Cuando decidí hacerme cargo de una columna en Bibliópolis: Crítica en la
Red dedicada a reseñar los libros de
literatura fantástica publicados fuera de las colecciones convencionales de
estos géneros, mi sensación era que buena parte de los lectores
especializados se estaban perdiendo títulos de interés por no tener una
mayor apertura de miras. En su momento, novelas de gran valor como El
cromosoma Calcuta de Amitav Gosh o Rakhat pasaron prácticamente
inadvertidas, incluso pese a tener premios anglosajones, debido a esta razón.

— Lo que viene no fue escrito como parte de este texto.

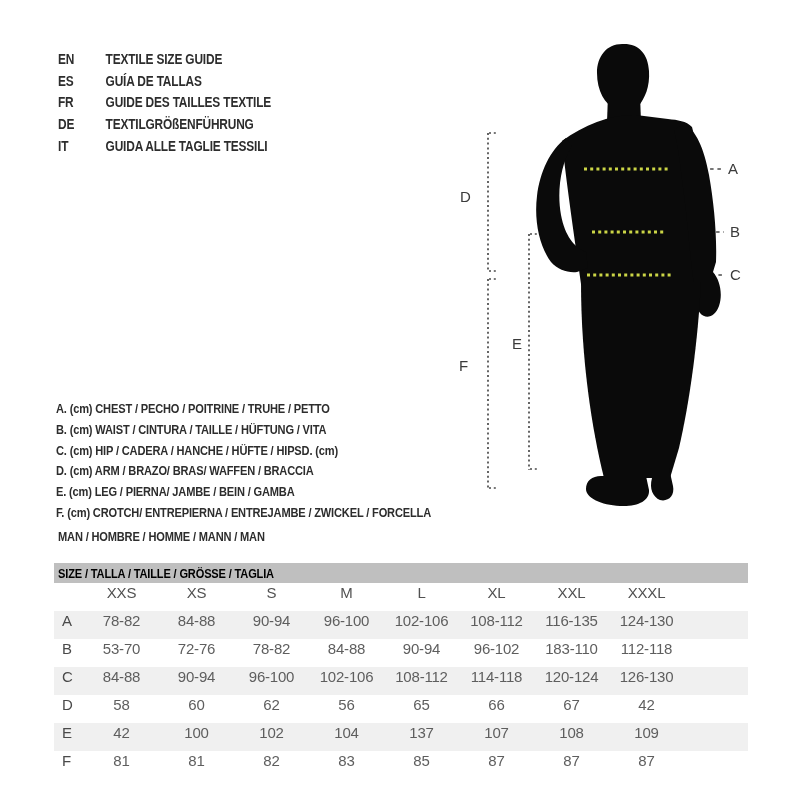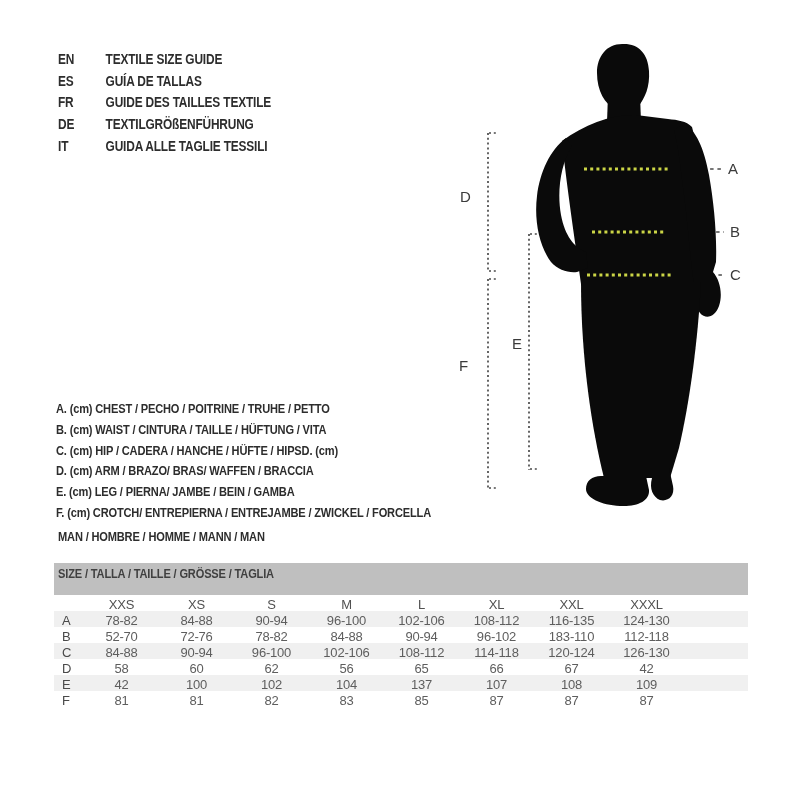--- a/index.html
+++ b/index.html
@@ -32,7 +32,7 @@
   
   .size-table{position:absolute;left:54px;top:563px;width:694px;}
   .table-header{
-    height:32px;line-height:20px;background:#bfbfbf;color:#404040;overflow:hidden;
+    height:20px;line-height:20px;background:#bfbfbf;color:#000000;overflow:hidden;
   }
   .table-header .hdr-text{
     display:inline-block;padding-left:5px;font-size:13.5px;font-weight:600;

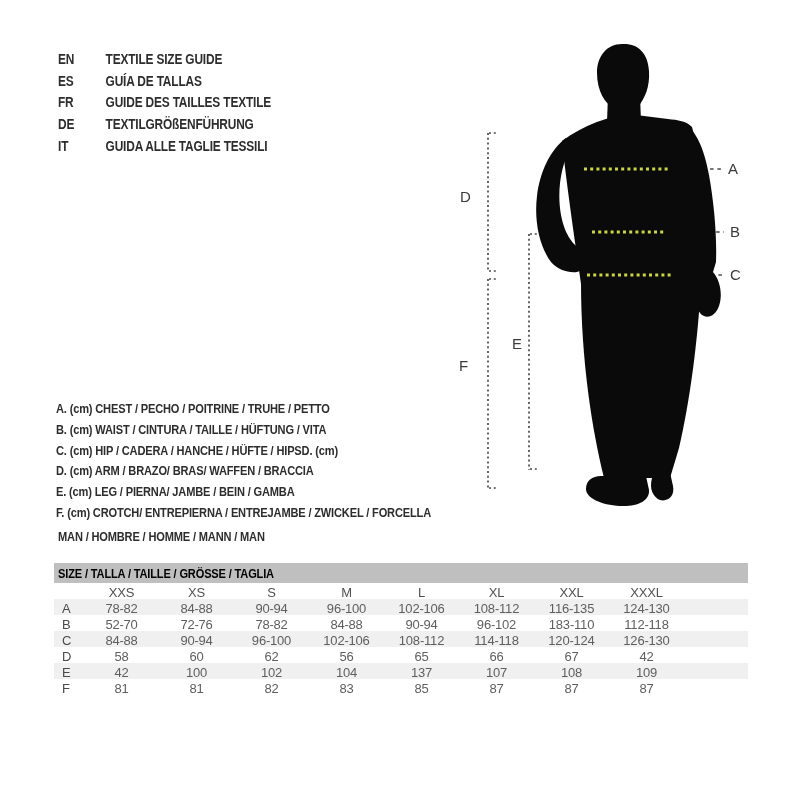--- a/index.html
+++ b/index.html
@@ -38,7 +38,7 @@
     display:inline-block;padding-left:5px;font-size:13.5px;font-weight:600;
     letter-spacing:-0.2px;transform:scaleX(0.82);transform-origin:0 50%;white-space:nowrap;
   }
-  .t-row{display:flex;height:16px;line-height:20px;font-size:13px;color:#5e5e5e;}
+  .t-row{display:flex;height:28px;line-height:20px;font-size:15px;color:#5e5e5e;}
   .t-row.striped{background:#f0f0f0;}
   .t-label{flex:0 0 30px;padding-left:8px;box-sizing:border-box;color:#4a4a4a;}
   .t-cell{flex:0 0 75px;text-align:center;letter-spacing:-0.2px;}

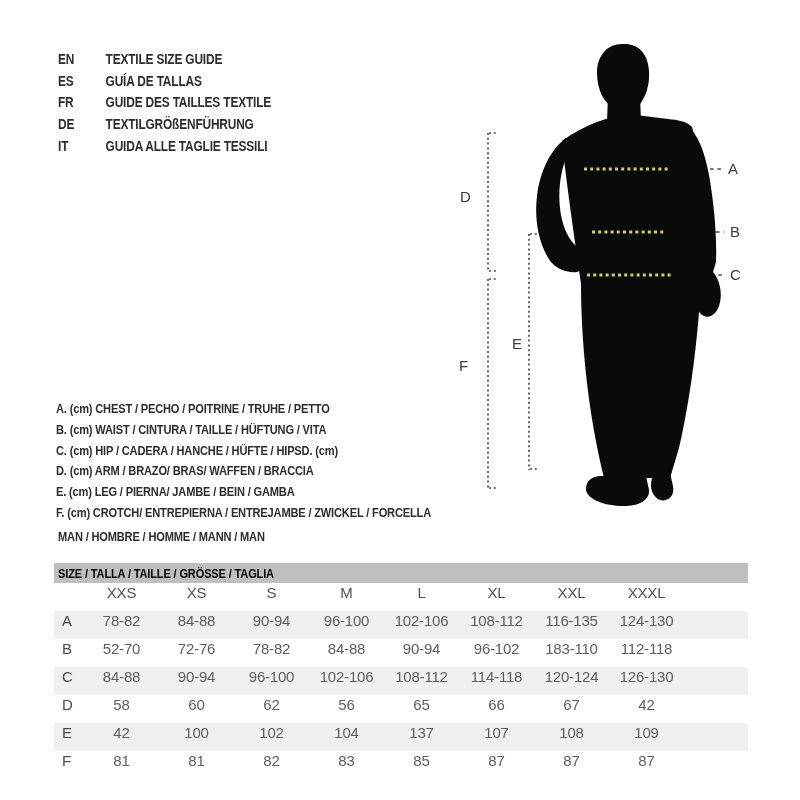--- a/index.html
+++ b/index.html
@@ -165,7 +165,7 @@
 
   <div class="t-row">
     <span class="t-label">B</span>
-    <span class="t-cell">52-70</span>
+    <span class="t-cell">53-70</span>
     <span class="t-cell">72-76</span>
     <span class="t-cell">78-82</span>
     <span class="t-cell">84-88</span>

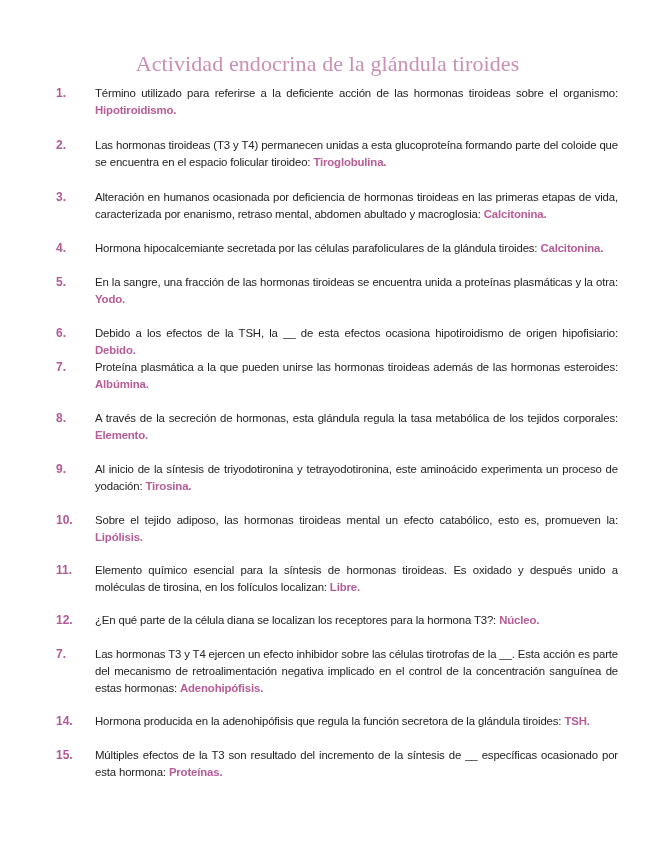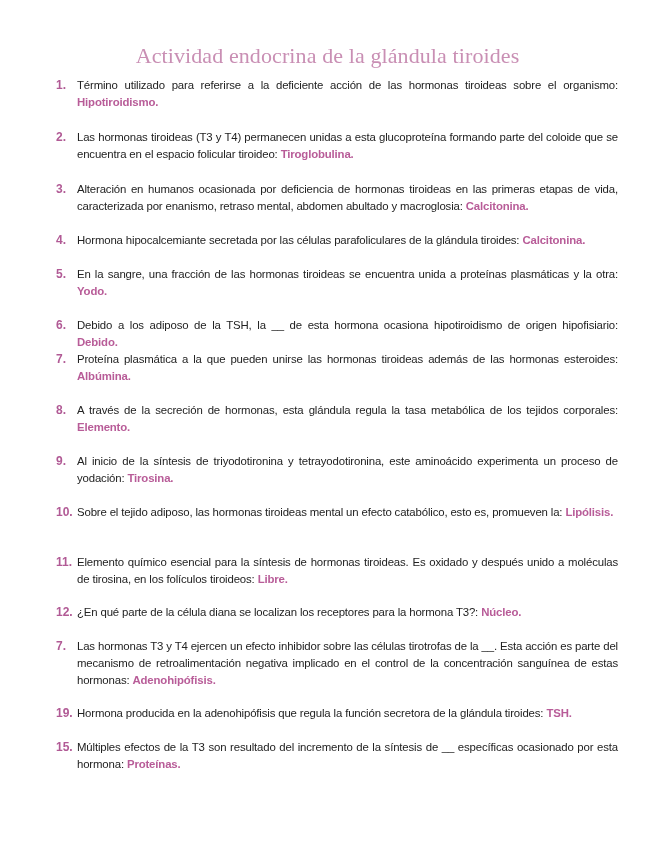--- a/index.html
+++ b/index.html
@@ -18,7 +18,7 @@
     .page {
       position: absolute;
       left: 0;
-      top: 5px;
+      top: 13px;
       width: 655px;
       height: 688px;
     }

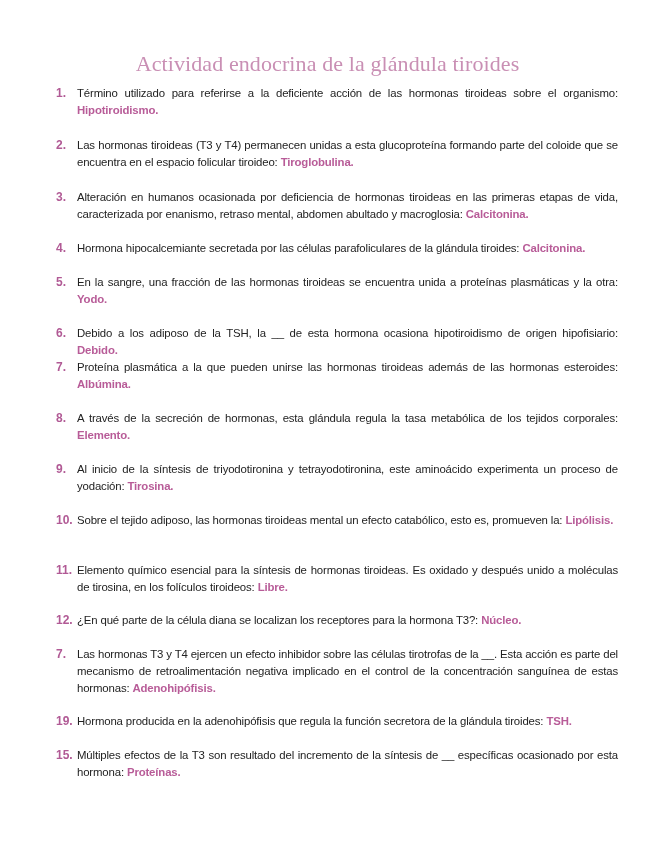--- a/index.html
+++ b/index.html
@@ -61,7 +61,7 @@
     }
     .text {
       display: block;
-      margin-left: 21px;
+      margin-left: 39px;
       letter-spacing: -0.15px;
     }
     .answer {

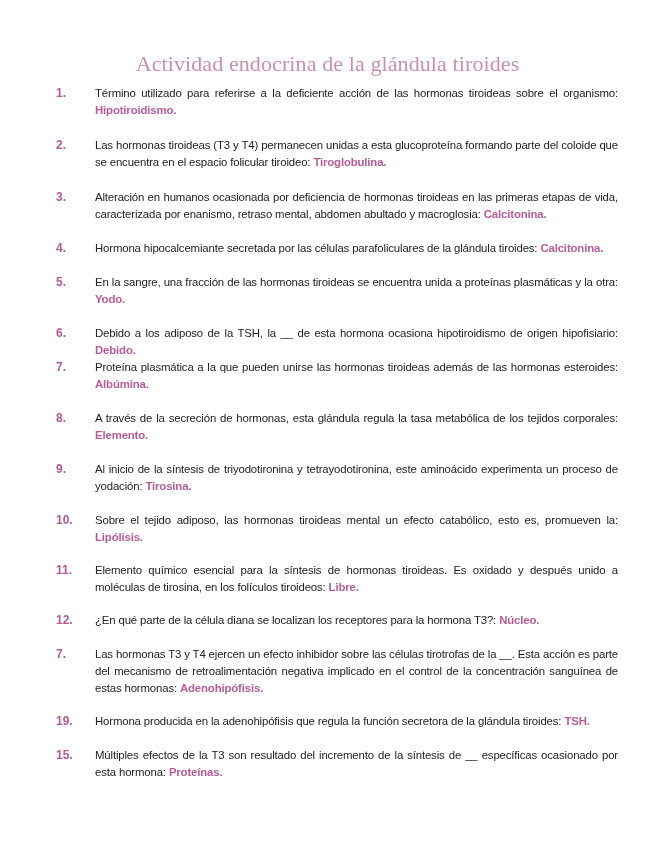--- a/index.html
+++ b/index.html
@@ -99,7 +99,7 @@
     </li>
     <li class="item" style="top:240px">
       <span class="num">6.</span>
-      <span class="text"><span>Debido a los adiposo de la TSH, la __ de esta hormona ocasiona hipotiroidismo de origen hipofisiario:</span> <span class="answer">Debido.</span></span>
+      <span class="text"><span>Debido a los efectos de la TSH, la __ de esta efectos ocasiona hipotiroidismo de origen hipofisiario:</span> <span class="answer">Debido.</span></span>
     </li>
     <li class="item" style="top:274px">
       <span class="num">7.</span>

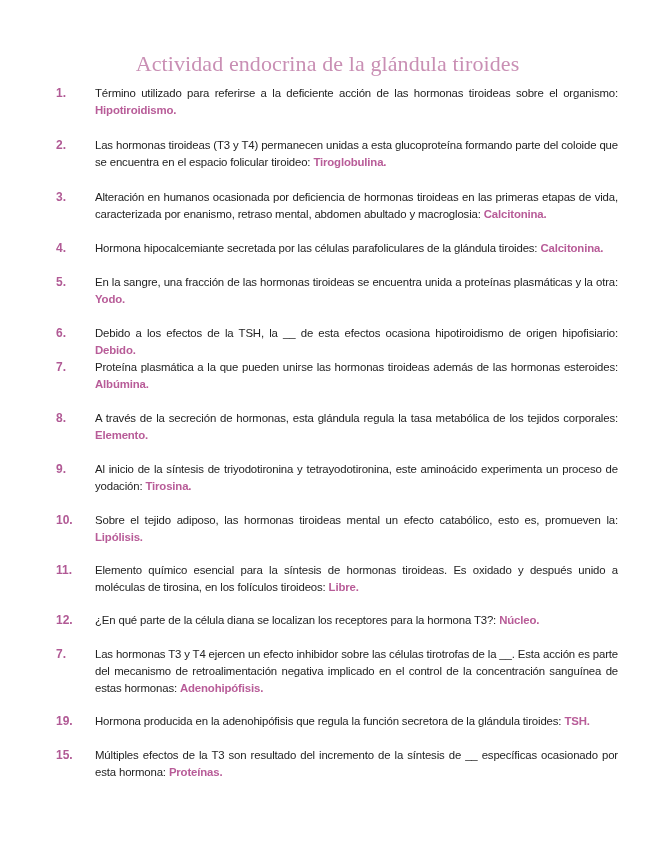--- a/index.html
+++ b/index.html
@@ -119,7 +119,7 @@
     </li>
     <li class="item" style="top:477px">
       <span class="num">11.</span>
-      <span class="text"><span>Elemento químico esencial para la síntesis de hormonas tiroideas. Es oxidado y después unido a moléculas de tirosina, en los folículos tiroideos:</span> <span class="answer">Libre.</span></span>
+      <span class="text"><span>Elemento químico esencial para la síntesis de hormonas tiroideas. Es oxidado y después unido a moléculas de tirosina, en los folículos localizan:</span> <span class="answer">Libre.</span></span>
     </li>
     <li class="item" style="top:527px">
       <span class="num">12.</span>

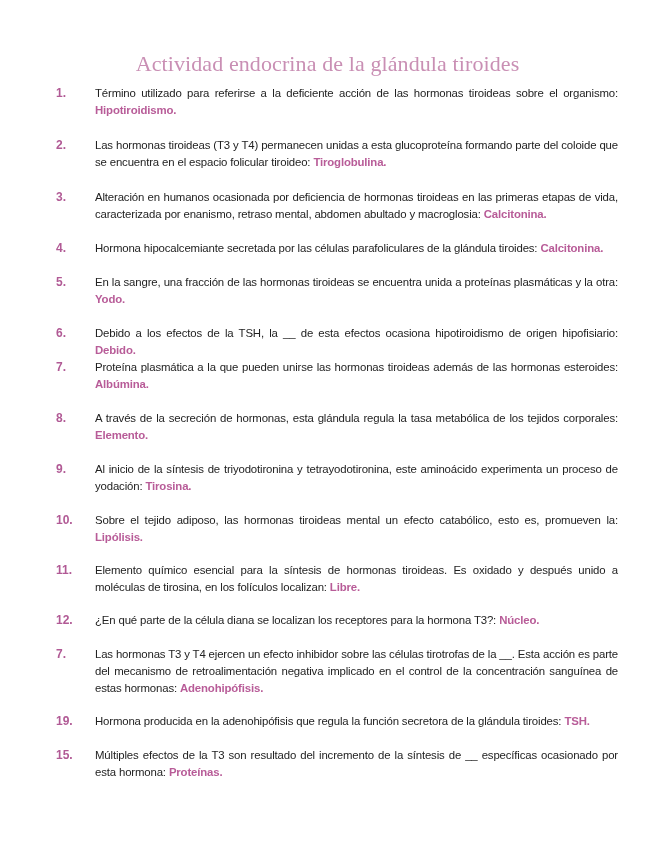--- a/index.html
+++ b/index.html
@@ -130,7 +130,7 @@
       <span class="text"><span>Las hormonas T3 y T4 ejercen un efecto inhibidor sobre las células tirotrofas de la __. Esta acción es parte del mecanismo de retroalimentación negativa implicado en el control de la concentración sanguínea de estas hormonas:</span> <span class="answer">Adenohipófisis.</span></span>
     </li>
     <li class="item" style="top:628px">
-      <span class="num">19.</span>
+      <span class="num">14.</span>
       <span class="text"><span>Hormona producida en la adenohipófisis que regula la función secretora de la glándula tiroides:</span> <span class="answer">TSH.</span></span>
     </li>
     <li class="item" style="top:662px">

Una de las cosas buenas que está teniendo la instalación del fandom en el medio
internet es la difusión rápida de la información. (La mala está siendo la
elevación a los altares de ese valor "rapidez" en detrimento del valor
"análisis":
en suma, la victoria de los que tienen mucho tiempo para escribir posts sobre
quienes prefieren pensar antes de dar una opinión madurada.) Y gracias a esa
difusión, el año pasado, durante el hiato que vivió Bibliópolis, vivimos
claramente el final de la marginación de lo que hemos dado en llamar slipstream,
con la clara aceptación popular de magníficas novelas como Jonathan
Strange y el señor Norrell, de Susanna Clarke, o La conjura contra América,
de Philip Roth, e incluso el runrún favorable para otras de carácter más
discutible, a mi juicio, como Nunca me abandones, de Kazuo Ishiguro.
Sea como fuere, esa marginación ya no existe.
Por otra parte, ese fenómeno de
mutua aceptación de la literatura fantástica y la general, que lleva a
notorios escritores a adentrarse en los territorios temáticos prohibidos
mientras sus lectores habituales comienzan a darles una tibia bienvenida, ha
derivado en otro fenómeno llamativo: el de que abunden las malas novelas de
temática de género procedentes de fuera. Y esas malas novelas resultan
especialmente poco gratas de leer, además: suelen resultar infatuadas, entran
como un lord inglés en una honesta y olvidada casa de campo, alzando su nariz
que, por otra parte, es muchas veces fea y coloradota. Son novelas que
pretenden descubrir cosas que el género, que a estas alturas ya tiene a sus
espaldas una digna tradición todavía no reconocida plenamente en el terreno
académico, ya dio por superadas hace décadas. Y sus autores apenas
enmascaran, en muchas ocasiones, el profundo desconocimiento del género al
que pretenden aportar algo.
En suma, continuar con Extramuros no sería útil, por la razón expuesta en primer lugar, y se me antoja
enojoso, una vez citada la segunda. Mi propuesta, mi intención, es la de
tratar en adelante a estos libros ni mejor ni peor que a los de género, sino
con el mismo rasero que merecen todos: el de la exigencia literaria, el de la
necesidad de un desarrollo inteligente de los temas tratados, el que merecen
uniformemente todas las obras literarias valiosas en forma y fondo, sean
cuales sean sus ejes temáticos. Dedicarles un espacio aparte, a estas
alturas, podría además confundirse con un complejo de inferioridad que un género
que ha producido a Dick, Silverberg, Ballard y Priest no debe ya sentir jamás.
A nivel personal, me parece ahora mismo una labor más interesante
conseguir al fin para estos escritores el reconocimiento que merecen a nivel genérico,
que intentar que los sectores más irreductibles del fandom admitan esa apertura
del género que ya es una obviedad. Así que mejor emplearé la energía
dedicada a Extramuros, una vez abiertas
las puertas de la fortaleza, en otras labores.